No amount of affirmative action is going to fix this. There has to be an internal change within the black community, one that shifts the priority away from being cool to being smart.

I'm surprised that no one has brought up Ogbu's or Ferguson's works on this issue yet, but as this post is getting far too long, I'll pass that one to someone else.
 
2007-08-26 7:38:05 PM  
Nick

What part of "loosely" don't you understand concerning the stats? Acting like an ass may make you feel superior, but it doesn't make you look smarter...
 
2007-08-26 7:40:44 PM  
Nick

I guess I should apologize for being a jerk. A hasty read made it seem like you were insinuating I was making up stats and trying to pass them off as completely legit.
 
2007-08-26 7:41:59 PM  
Calm down pipettemonkey, I wrote my post to schrodinger before I saw your reply.
 
2007-08-26 7:50:34 PM  
Dr. Nick Rivierasaid:

No amount of affirmative action is going to fix this. There has to be an internal change within the black community, one that shifts the priority away from being cool to being smart.


How about action to make sure that inner city schools have enough textbooks so that each student can have their own book?

How about action to make sure that there are supplies of paper and pencils available in inner city schools?
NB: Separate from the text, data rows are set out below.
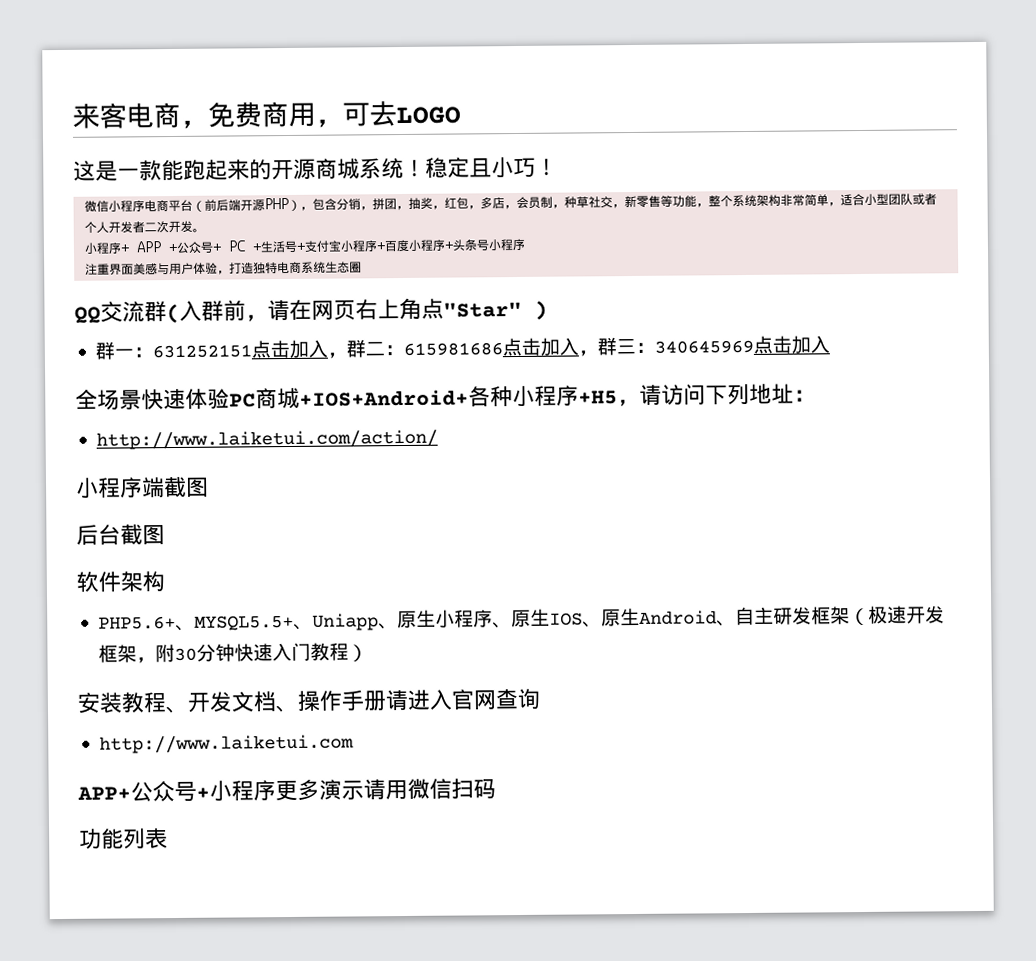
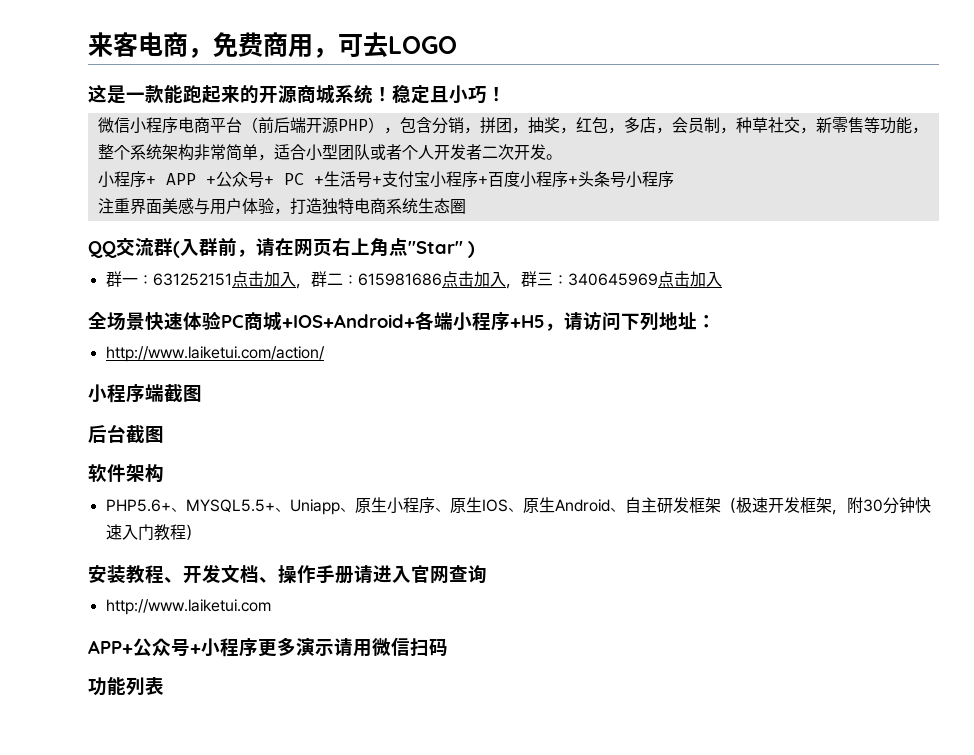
- 全场景快速体验PC商城+IOS+Android+各种小程序+H5，请访问下列地址：
+ 全场景快速体验PC商城+IOS+Android+各端小程序+H5，请访问下列地址：

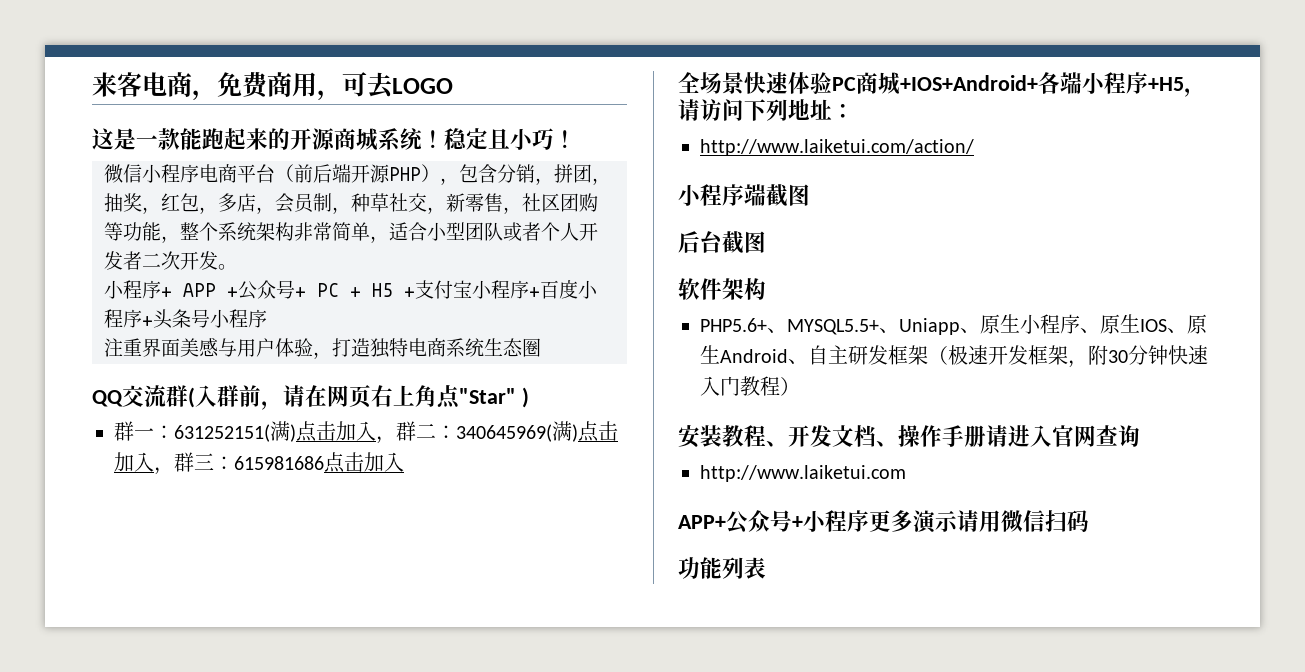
- 微信小程序电商平台（前后端开源PHP），包含分销，拼团，抽奖，红包，多店，会员制，种草社交，新零售等功能，整个系统架构非常简单，适合小型团队或者个人开发者二次开发。
+ 微信小程序电商平台（前后端开源PHP），包含分销，拼团，抽奖，红包，多店，会员制，种草社交，新零售，社区团购等功能，整个系统架构非常简单，适合小型团队或者个人开发者二次开发。
- 小程序+ APP +公众号+ PC +生活号+支付宝小程序+百度小程序+头条号小程序
+ 小程序+ APP +公众号+ PC + H5 +支付宝小程序+百度小程序+头条号小程序
- 群一：631252151点击加入，群二：615981686点击加入，群三：340645969点击加入
+ 群一：631252151(满)点击加入，群二：340645969(满)点击加入，群三：615981686点击加入

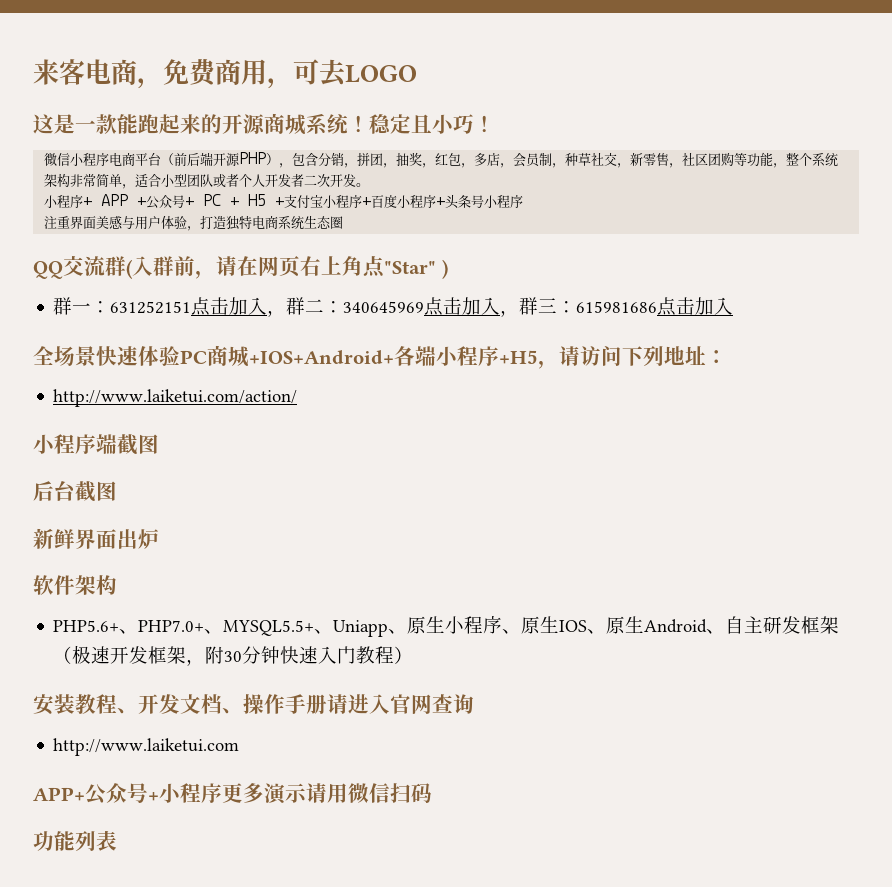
- 群一：631252151(满)点击加入，群二：340645969(满)点击加入，群三：615981686点击加入
+ 群一：631252151点击加入，群二：340645969点击加入，群三：615981686点击加入
+ 新鲜界面出炉
- PHP5.6+、MYSQL5.5+、Uniapp、原生小程序、原生IOS、原生Android、自主研发框架（极速开发框架，附30分钟快速入门教程）
+ PHP5.6+、PHP7.0+、MYSQL5.5+、Uniapp、原生小程序、原生IOS、原生Android、自主研发框架（极速开发框架，附30分钟快速入门教程）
How about action to ensure that half-starved kids who arrive at school hungry, have some food made available to them, so that they can concentrate on the book infront of them instead of the rumblings of their stomach?

How about action to make sure that the best and most qualified teachers are sent to where the kids need them the most, rather than sending the best teachers to schools where the kids already have every advantage in life?

How about intensive one-on-one tutoring sessions for the kids who are falling behind, rather than simply wherehousing them in defacto prisons disguised as schools?

How about requiring that the children of public elected officials be required to attend public schools in the poorest neighborhoods, just to give our so-called public servants an extra incentive to give a fark?

Now THAT my friends, is some serious real-life AFFIRMATIVE ACTION.... which is why you'll never see it.

Instead, you'll see African-American inner-city kids handed the shiatty end of the stick for the first 12 years of their education, and then given some worthless quota shot to get into a university for which they are not prepared.... with the added insult of folks claiming that the too-little too-late band-aid for a gaping chest wound handed to African Americans somehow shows how the white man can't catch a break.